(Beginning of EXTRACTED INFORMATION)

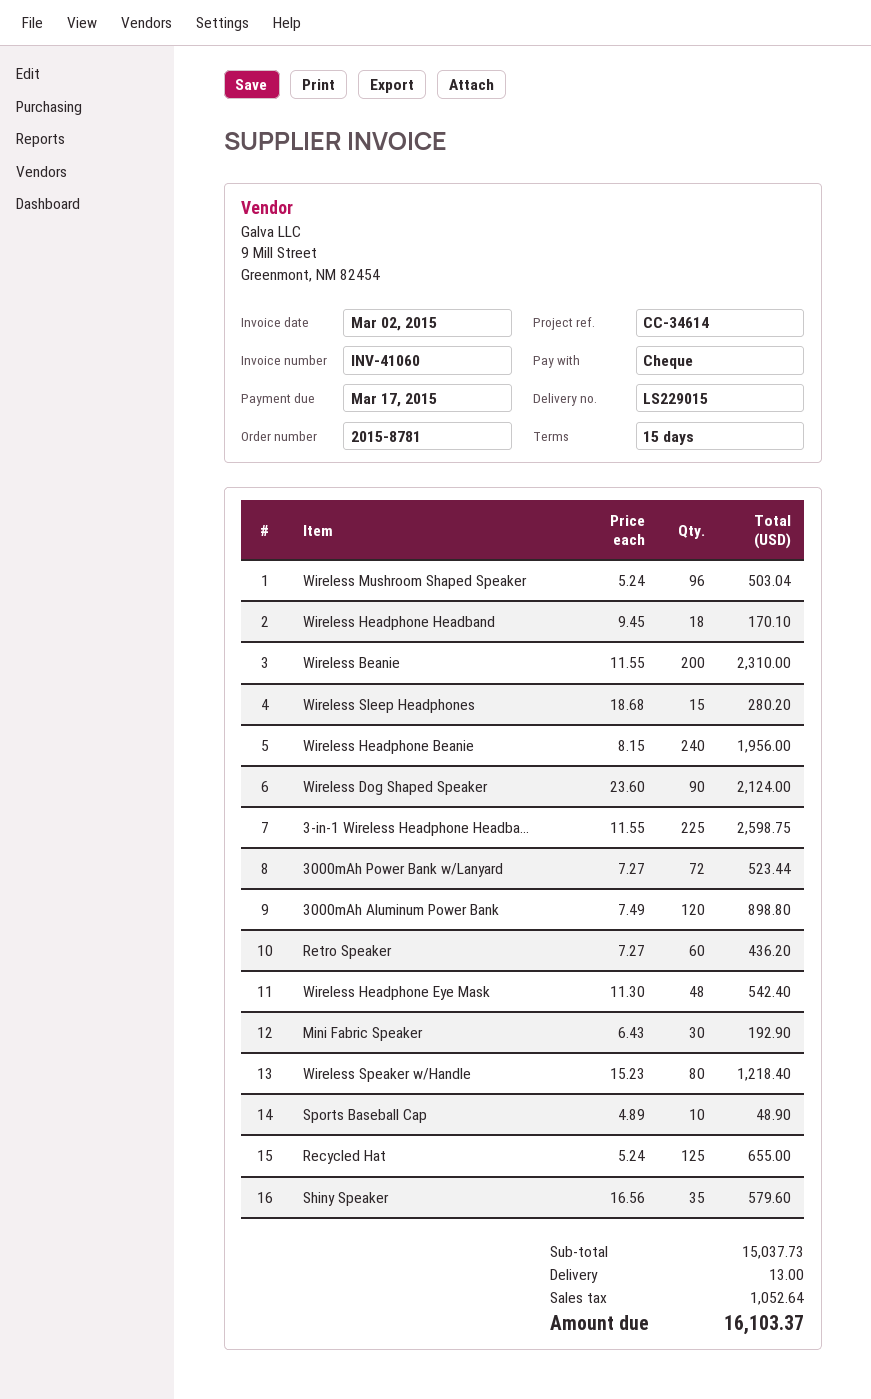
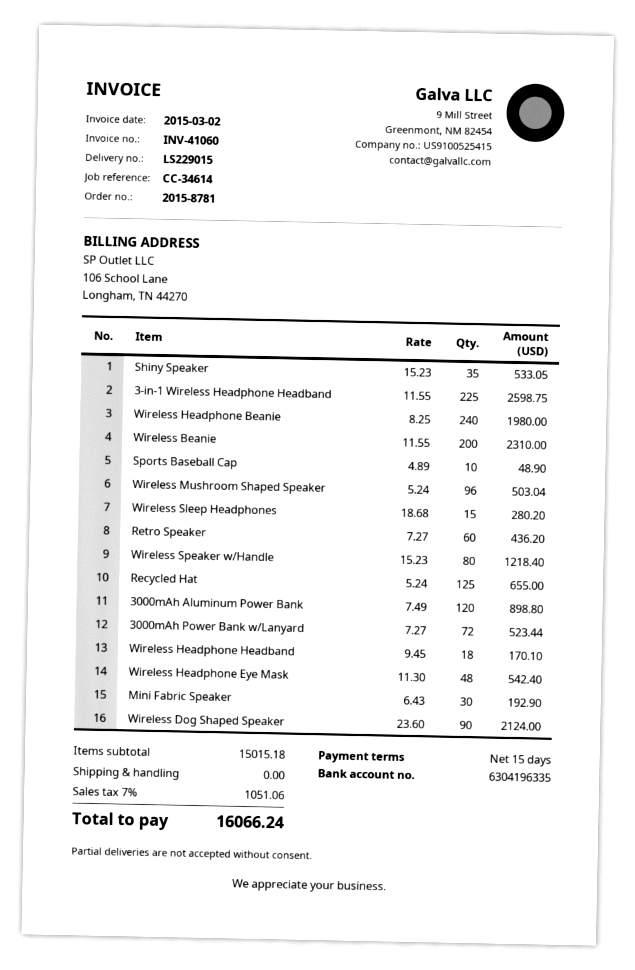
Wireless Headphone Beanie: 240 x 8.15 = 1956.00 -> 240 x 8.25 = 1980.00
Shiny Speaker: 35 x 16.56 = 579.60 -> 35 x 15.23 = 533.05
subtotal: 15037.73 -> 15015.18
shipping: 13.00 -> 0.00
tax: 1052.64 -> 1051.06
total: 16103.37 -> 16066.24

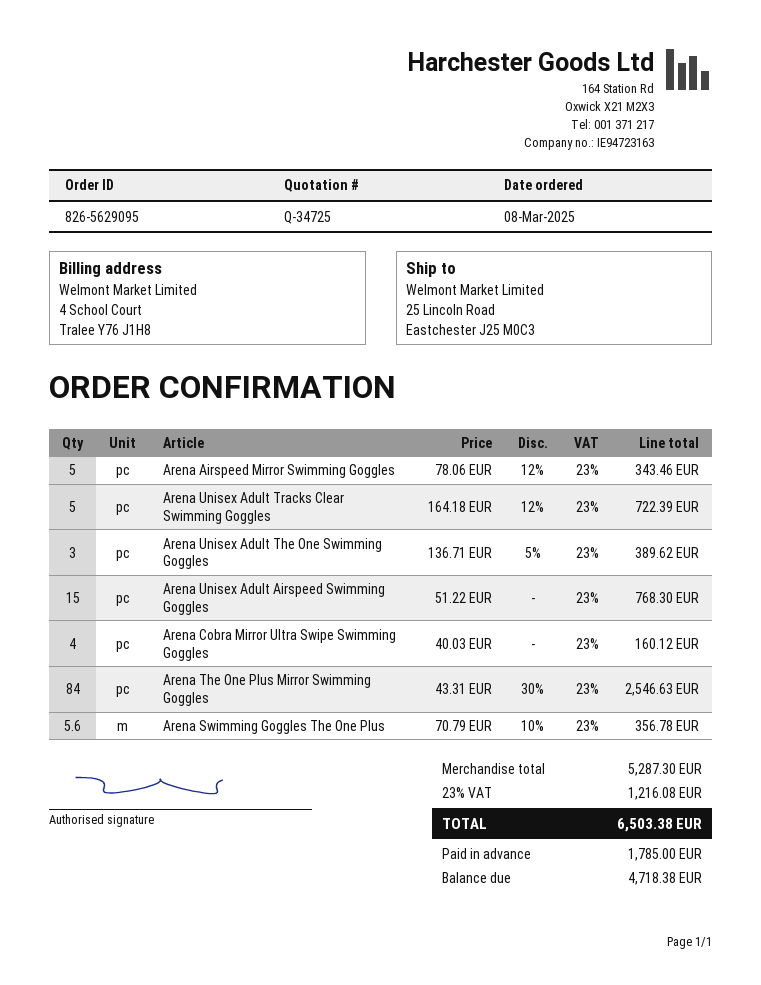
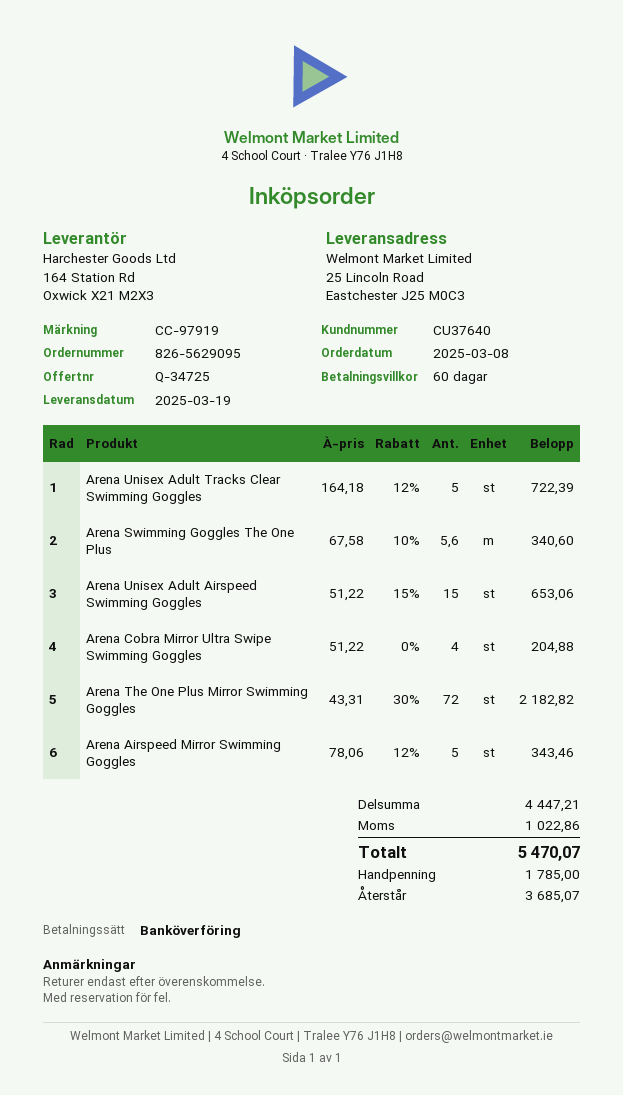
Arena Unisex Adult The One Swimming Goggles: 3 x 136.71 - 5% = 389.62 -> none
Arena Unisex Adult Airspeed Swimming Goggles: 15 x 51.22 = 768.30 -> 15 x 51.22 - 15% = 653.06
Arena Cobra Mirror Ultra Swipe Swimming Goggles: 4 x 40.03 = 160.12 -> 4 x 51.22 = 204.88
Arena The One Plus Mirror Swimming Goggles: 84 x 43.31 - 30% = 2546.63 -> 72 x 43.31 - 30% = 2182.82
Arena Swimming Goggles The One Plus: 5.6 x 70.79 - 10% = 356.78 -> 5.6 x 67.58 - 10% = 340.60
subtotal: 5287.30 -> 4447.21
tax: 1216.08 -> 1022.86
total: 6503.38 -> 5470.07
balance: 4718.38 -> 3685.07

(End of EXTRACTED INFORMATION)

TASK REQUIREMENTS:
Your answer should consist only of the lines from the one with "Arena Unisex Adult The" through the last line of the entries above, retyped exactly.

EXPECTED OUTPUT:
Arena Unisex Adult The One Swimming Goggles: 3 x 136.71 - 5% = 389.62 -> none
Arena Unisex Adult Airspeed Swimming Goggles: 15 x 51.22 = 768.30 -> 15 x 51.22 - 15% = 653.06
Arena Cobra Mirror Ultra Swipe Swimming Goggles: 4 x 40.03 = 160.12 -> 4 x 51.22 = 204.88
Arena The One Plus Mirror Swimming Goggles: 84 x 43.31 - 30% = 2546.63 -> 72 x 43.31 - 30% = 2182.82
Arena Swimming Goggles The One Plus: 5.6 x 70.79 - 10% = 356.78 -> 5.6 x 67.58 - 10% = 340.60
subtotal: 5287.30 -> 4447.21
tax: 1216.08 -> 1022.86
total: 6503.38 -> 5470.07
balance: 4718.38 -> 3685.07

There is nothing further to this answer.